A helicopter. They flew to the city in a freaking helicopter.


The entire way there, Michael sat at the window staring at the ground below, the clouds above and the horizon beyond… He couldn’t believe Griffin could conjure up a helicopter as easily as one called a cab. Griffin…Griffin must think he’s crazy. During the trip, as Michael nearly drooled over the view, Griffin only watched him with unconcealed amusement. Michael didn’t care if Griffin thought he was nuts—he couldn’t look away from the beauty of the evening at eight thousand feet.


“I’ve got my camera.” Griffin tapped Michael on the knee to get his attention. Michael loved the way Griffin looked in his aviator sunglasses with the helicopter’s headset on. “Want to take pics to send your friends?”


Michael shook his head and turned his eyes back to the vista below. After all, he didn’t have any friends to show any pictures to.


The helicopter set down on the landing pad of some building in Hell’s Kitchen as the sun finally sunk over the horizon. Michael followed Nora and Griffin as they headed for the roof door. In his plain cotton pants, white shirt and black jacket, he felt terribly undressed compared to Griffin in his black leather pants and black silk shirt. Nora wore a black suit too—fedora, suspenders, red shirt, black tie…the whole nine yards.


As they descended the stairs, Nora looked back and grinned at him.


“I’m going to keep you outta the papers, kid. Don’t worry. I’ve got a private room set up for us already. You’ll go there first while Griff and I cause a ruckus.”


“I love a good hard ruck…us,” Griffin said, grinning back as he took off his sunglasses and shoved them in his pocket. Michael blinked and forced his eyes away. He really needed to figure out how to stop staring at Griffin all the time.


They reached the bottom of the staircase and Michael heard the first strains of music. Nora went up to the door and knocked hard—three quick taps followed by two heavy ones.

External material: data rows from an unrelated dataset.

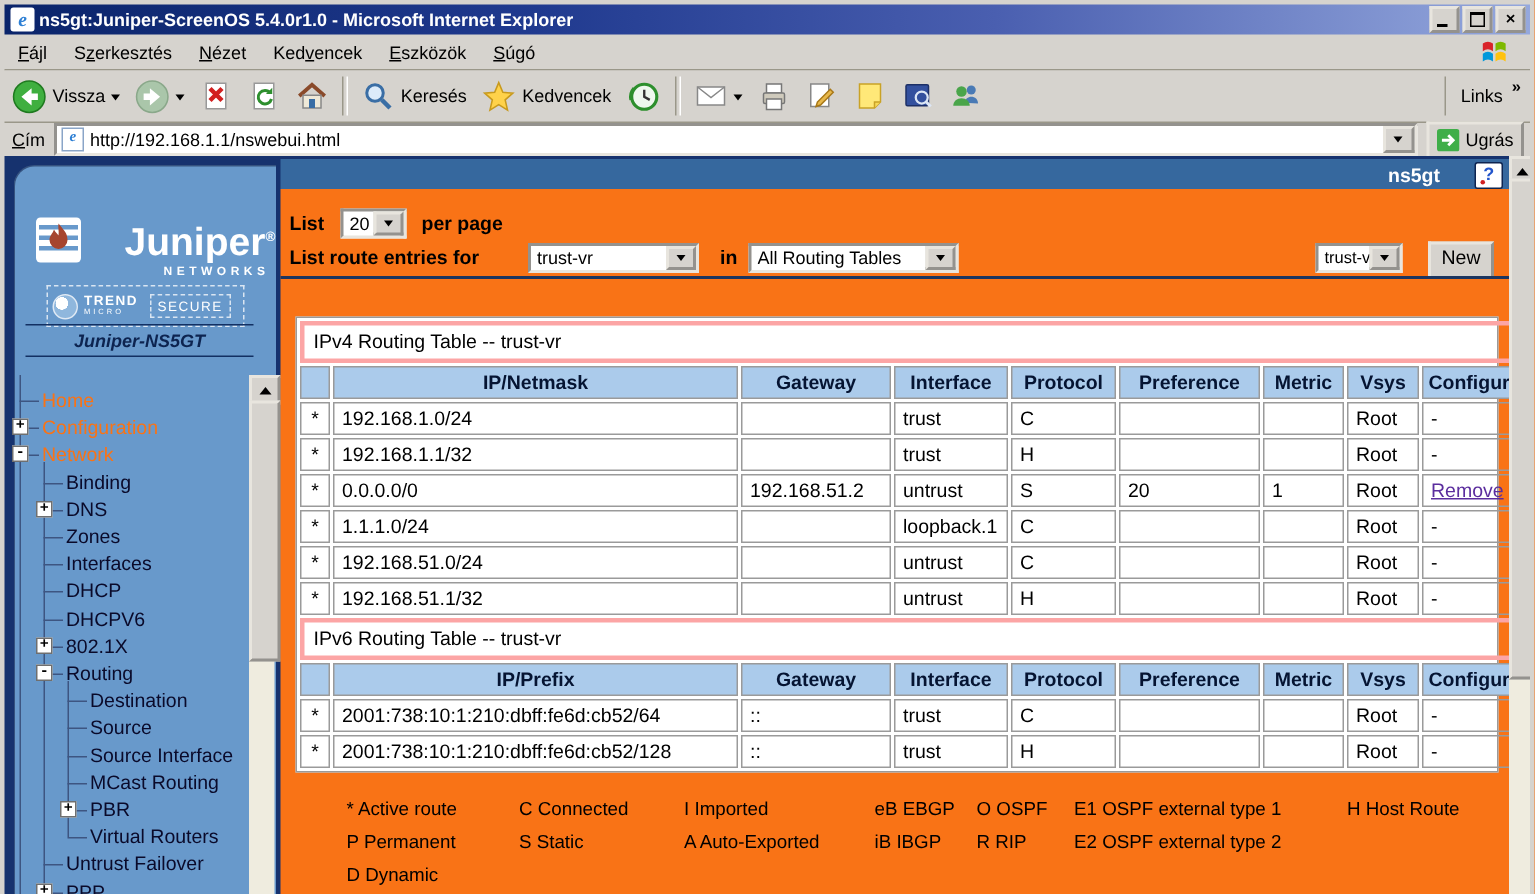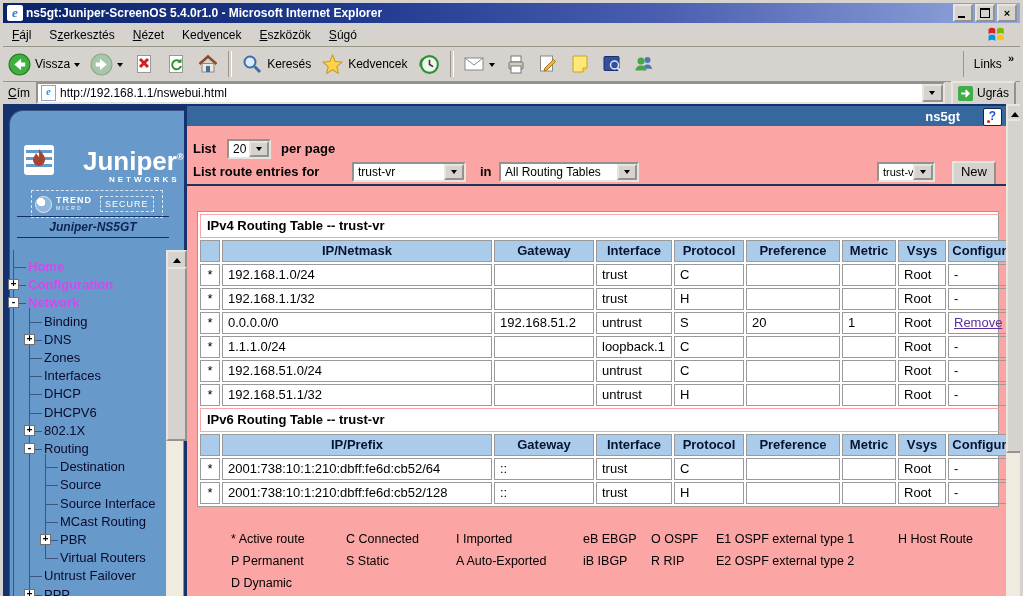"List" .content { background: #fca5a5 -> #f97316 }
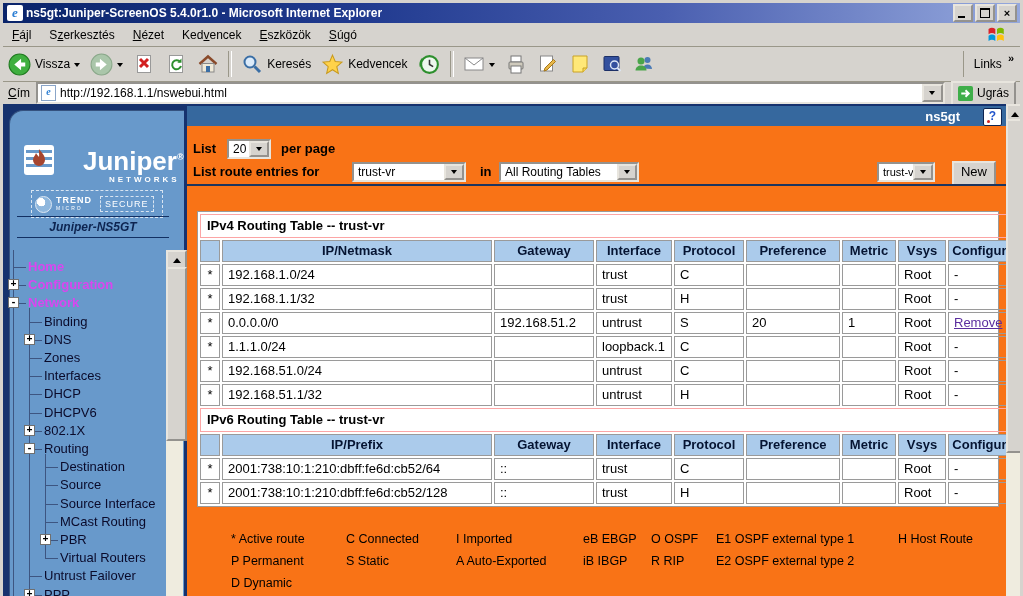"IPv4 Routing Table -- trust-vr" .rt-title { border: 1px solid #fca5a5 -> 3px solid #fca5a5; font-weight: bold -> normal }
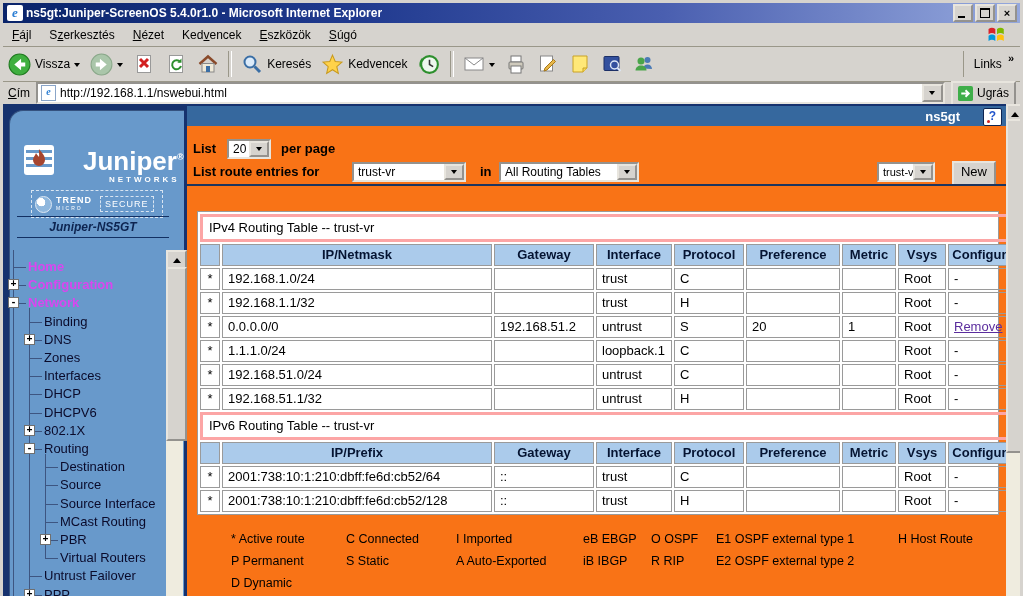"Home" .t-label.b { color: #d946ef -> #f97316; font-weight: bold -> normal }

“Secret code?” Michael asked in a whisper.


“Morse code for S&M.”


Michael’s eyes widened. “Really?”


Griffin shrugged and winked at him. “I have no idea.”


The door opened and a man stepped out into the hallway. Michael looked up at him and kept looking up. And up.


“Boys, say hello to my friend Brad Wolfe,” Nora said with an elegant and obviously facetious nod at the only man Michael had even been this close to who was taller than Father S. “Otherwise known as—”


“The Big Brad Wolfe,” Griffin completed, stepping forward and extending his hand. “You’re a legend.”


The man, who Michael guessed was about six foot six with as much muscle to him as height, took Griffin’s hand and shook it. He looked about forty years old and handsome in a way somebody like Nora would describe as “roguish.” He thought Griffin was the height of male perfection. But women seemed to like Brad’s look—chest hair and beard stubble. Nora obviously did from the way she smiled up at him.